┌────────

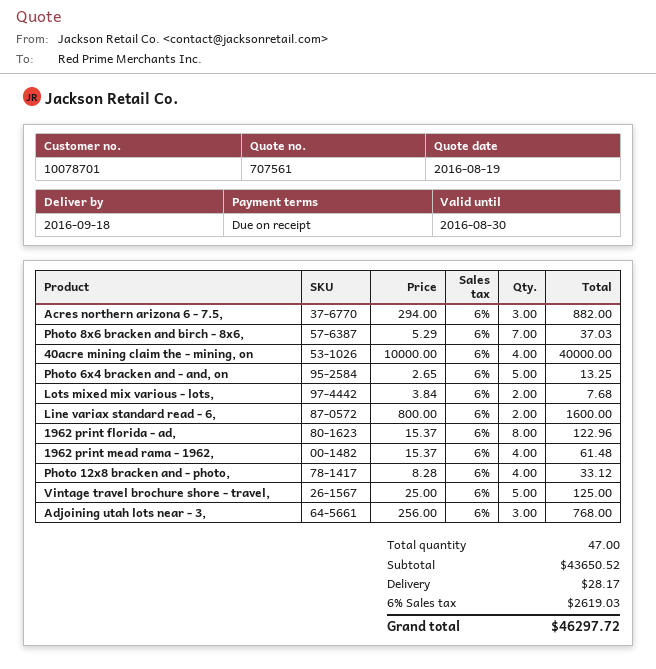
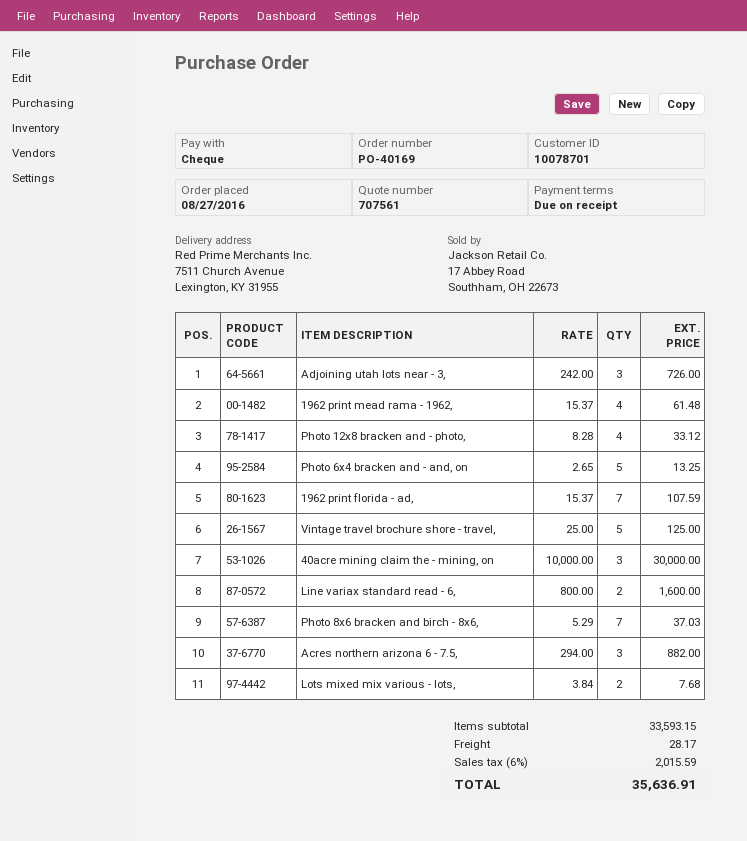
40acre mining claim the - mining, on: 4 x 10000.00 = 40000.00 -> 3 x 10000.00 = 30000.00
1962 print florida - ad,: 8 x 15.37 = 122.96 -> 7 x 15.37 = 107.59
Adjoining utah lots near - 3,: 3 x 256.00 = 768.00 -> 3 x 242.00 = 726.00
subtotal: 43650.52 -> 33593.15
tax: 6% = 2619.03 -> 6% = 2015.59
total: 46297.72 -> 35636.91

└────────

▸ **What is needed**:
The material above is to be transcribed exactly, with its images omitted.

▸ **Exercise output**:
40acre mining claim the - mining, on: 4 x 10000.00 = 40000.00 -> 3 x 10000.00 = 30000.00
1962 print florida - ad,: 8 x 15.37 = 122.96 -> 7 x 15.37 = 107.59
Adjoining utah lots near - 3,: 3 x 256.00 = 768.00 -> 3 x 242.00 = 726.00
subtotal: 43650.52 -> 33593.15
tax: 6% = 2619.03 -> 6% = 2015.59
total: 46297.72 -> 35636.91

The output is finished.